» WORK TO COMPLETE
Give back every record below, character for character.

» Modification records
────────
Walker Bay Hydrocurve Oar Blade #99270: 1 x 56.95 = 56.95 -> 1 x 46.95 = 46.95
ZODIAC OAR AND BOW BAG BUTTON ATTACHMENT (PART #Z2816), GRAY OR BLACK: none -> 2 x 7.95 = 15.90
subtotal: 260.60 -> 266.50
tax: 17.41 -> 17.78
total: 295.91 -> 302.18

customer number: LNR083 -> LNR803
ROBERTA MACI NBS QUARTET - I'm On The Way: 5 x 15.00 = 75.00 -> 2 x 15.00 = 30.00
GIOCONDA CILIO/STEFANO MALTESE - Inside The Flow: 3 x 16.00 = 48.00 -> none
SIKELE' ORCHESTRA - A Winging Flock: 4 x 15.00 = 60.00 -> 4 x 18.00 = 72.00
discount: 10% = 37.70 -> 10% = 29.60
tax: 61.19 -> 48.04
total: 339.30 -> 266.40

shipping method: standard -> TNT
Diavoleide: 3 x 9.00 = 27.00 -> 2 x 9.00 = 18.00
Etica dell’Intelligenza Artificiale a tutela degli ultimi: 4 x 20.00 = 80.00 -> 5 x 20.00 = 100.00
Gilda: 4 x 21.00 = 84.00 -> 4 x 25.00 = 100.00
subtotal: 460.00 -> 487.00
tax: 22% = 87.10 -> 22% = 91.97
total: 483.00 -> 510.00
────────
» RESPONSE TO THIS EXERCISE
Walker Bay Hydrocurve Oar Blade #99270: 1 x 56.95 = 56.95 -> 1 x 46.95 = 46.95
ZODIAC OAR AND BOW BAG BUTTON ATTACHMENT (PART #Z2816), GRAY OR BLACK: none -> 2 x 7.95 = 15.90
subtotal: 260.60 -> 266.50
tax: 17.41 -> 17.78
total: 295.91 -> 302.18

customer number: LNR083 -> LNR803
ROBERTA MACI NBS QUARTET - I'm On The Way: 5 x 15.00 = 75.00 -> 2 x 15.00 = 30.00
GIOCONDA CILIO/STEFANO MALTESE - Inside The Flow: 3 x 16.00 = 48.00 -> none
SIKELE' ORCHESTRA - A Winging Flock: 4 x 15.00 = 60.00 -> 4 x 18.00 = 72.00
discount: 10% = 37.70 -> 10% = 29.60
tax: 61.19 -> 48.04
total: 339.30 -> 266.40

shipping method: standard -> TNT
Diavoleide: 3 x 9.00 = 27.00 -> 2 x 9.00 = 18.00
Etica dell’Intelligenza Artificiale a tutela degli ultimi: 4 x 20.00 = 80.00 -> 5 x 20.00 = 100.00
Gilda: 4 x 21.00 = 84.00 -> 4 x 25.00 = 100.00
subtotal: 460.00 -> 487.00
tax: 22% = 87.10 -> 22% = 91.97
total: 483.00 -> 510.00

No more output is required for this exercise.